Oh, and his absolute favorite is whole quail eggs. I buy them online. He also loves chicken eggs, scrambled or hard boiled.


----------



## Royalty3six (Aug 28, 2021)

Jeremyxb12 said:


> I got mine at a week old. She was a voracious eater when it came to crickets. And by that I mean she didn't snag one and eat it on the spot. No, she killed everyone of them before eating, even if she had one in her mouth. But I would start now with giving it turkey and a little veggies. Chances are she has had turkey while with the breeder. It's cheaper than having crickets honestly, (unless you breed your own). As for veggies I would start with very minute amounts in the turkey, only after she decides she likes turkey), and slowly introduce veggies and fruits. But while they are young, they are more carnivorous. So like I said start will tiny, barely noticeable, amounts of green, that way when she's older she won't turn away from it


Thanks man. I’ve tried her in some lean meats since this post. Like yours she is savage with the crickets. Mine will bite one and stomp the rest before she eats the one lol but so far she really likes squash, salmon and shrimp. She’s had turkey but didn’t eat much them couple days. She trashed her enclosure today because we are out of live crickets. She won’t even eat the ones in the can no more she has a wild personality for sure.


----------



## Royalty3six (Aug 28, 2021)

Mich lady said:


> Got my black and white as a juvenile
> He never ate crickets. I feed him lean ground Turkey, f/t chicks. The occasional f/t mouse. Sometimes I add dubia roaches to the turkey. I put a container of like 10 in the deep freezer for 10 minutes. It stops them from moving. Lol. Also I give him the occasional banana, salmon. U can get a package of cheap salmon at Walmart in the frozen seafood section. I try to feed him lean meats. He is 3 and a half and damn close to 4 feet. He will occasionally eat adult dubia and small hissing cockroaches


 Nice! I’m wanting to find some pinky’s small enough to feed her. And I scored a big bag of frozen salmon vac sealed individually for like 8 bucks. Couldn’t beat it. Her thing is def still crickets! But she’s coming around. Gonna try her on some Dubai’s soon too. Can’t find any locally, gonna have to order them.


----------



## Mich lady (Aug 28, 2021)

Are u in the u.s.? Dubiaroaches.com is where I order mine from. Consistently great products.

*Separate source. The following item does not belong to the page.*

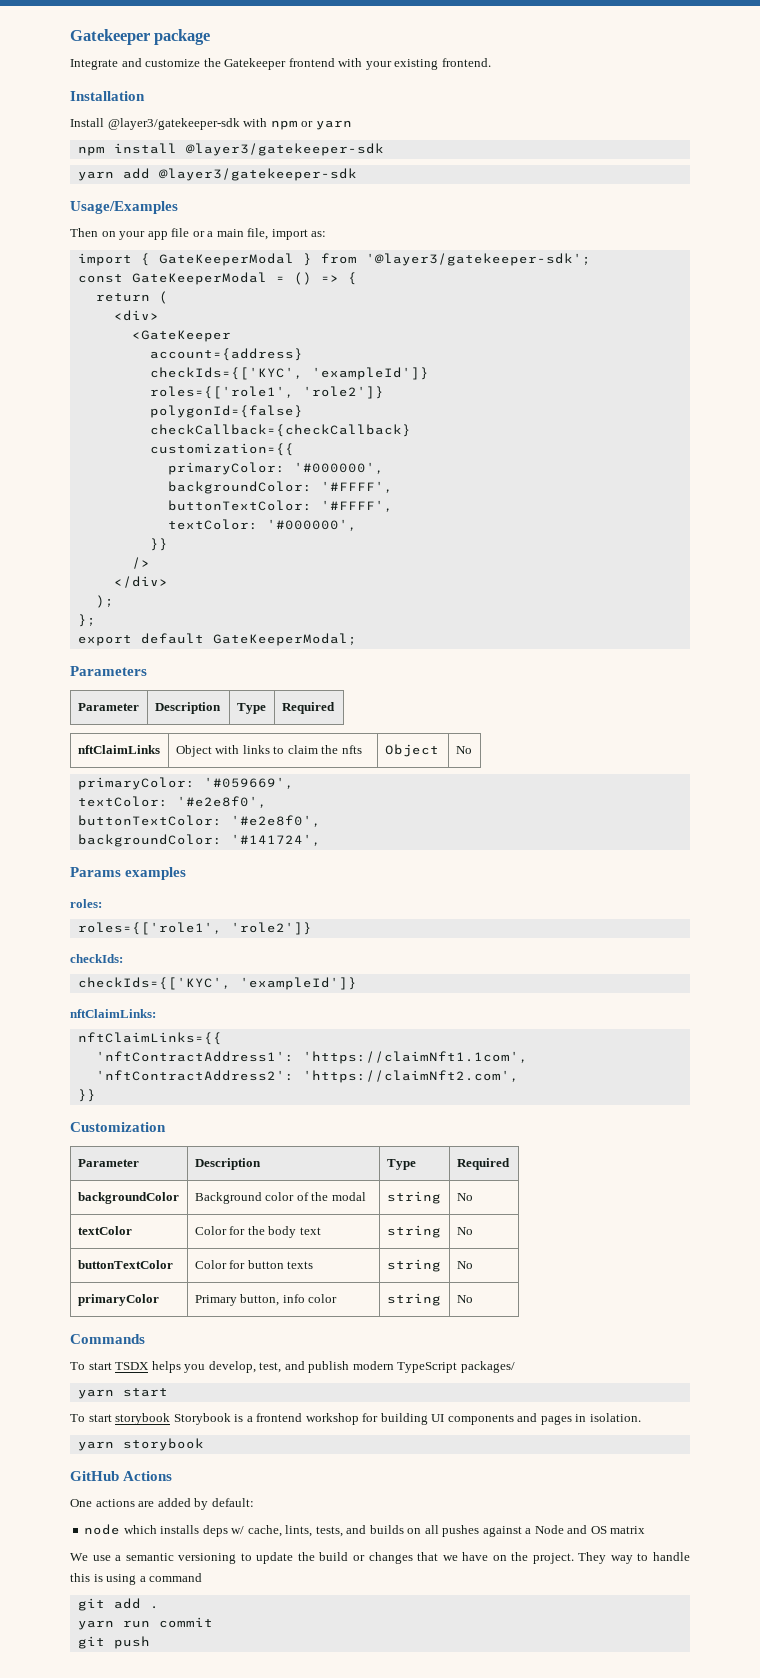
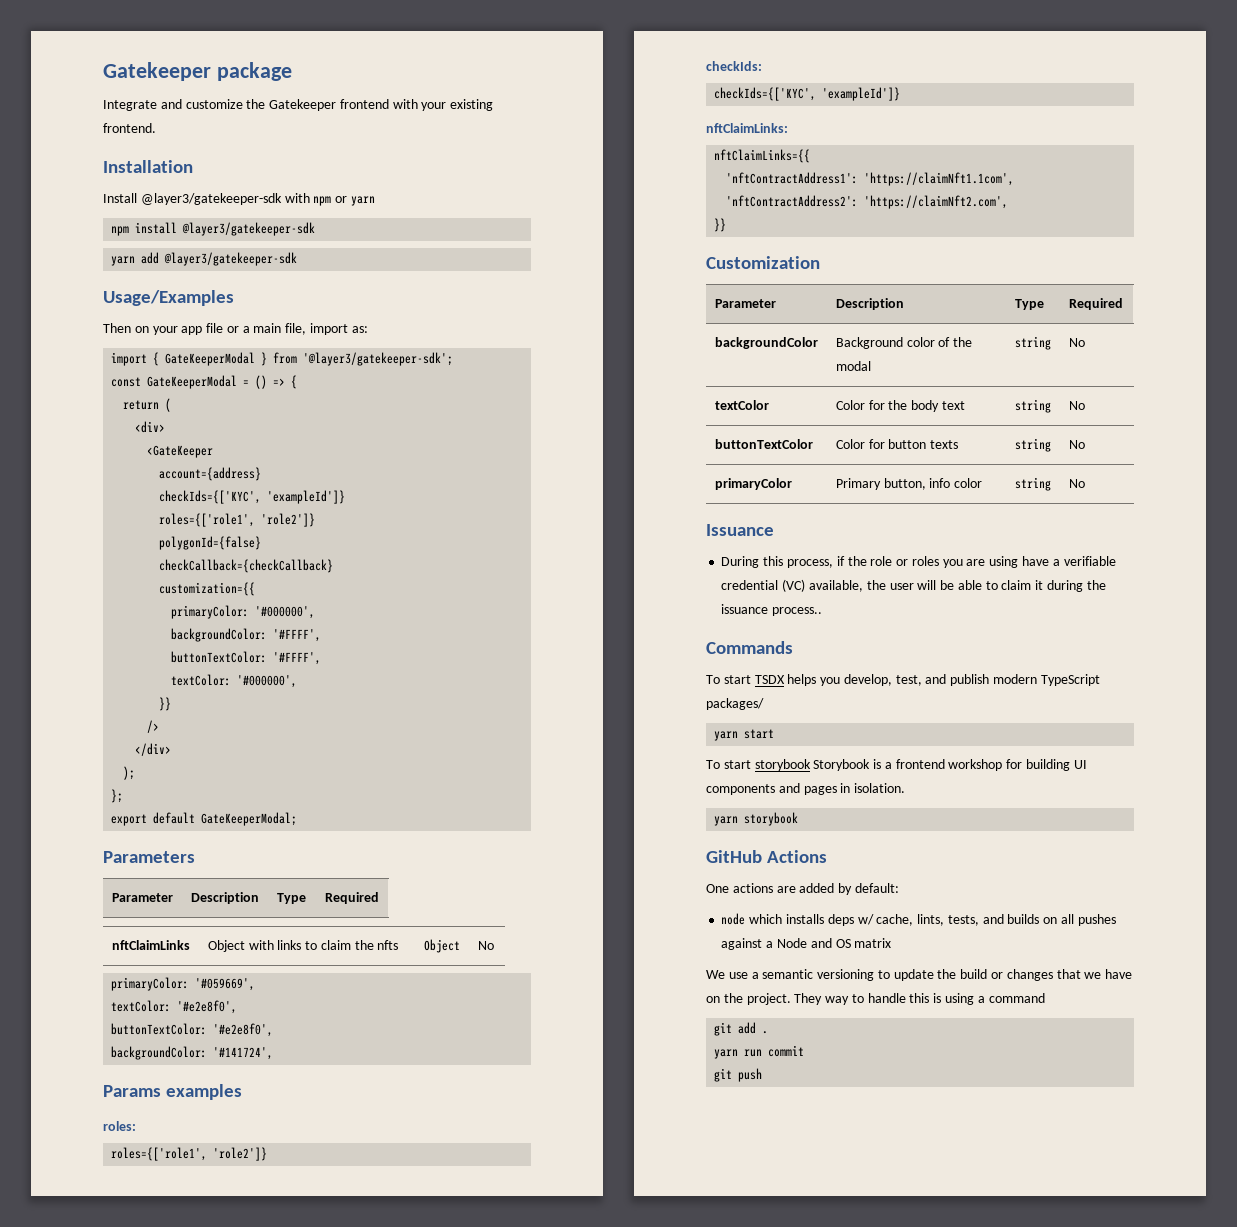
+ Issuance
+ During this process, if the role or roles you are using have a verifiable credential (VC) available, the user will be able to claim it during the issuance process..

Also, she may enjoy hornworms.


----------



## Royalty3six (Aug 29, 2021)

Mich lady said:


> Are u in the u.s.? Dubiaroaches.com is where I order mine from. Consistently great products. Also, she may enjoy hornworms.


I am! Thanks much. Will have to look them up!


----------



## AnimalNerd (May 11, 2022)

It never hurts to smuggle in veggies when you can although they definitely prefer insects and meat as babies. Gutloading your insects and smuggling a lil bit of greens in with the ground meat helps get some of that fiber and micronutrients into their diet. My boy preferred dubias but to each their own!


----------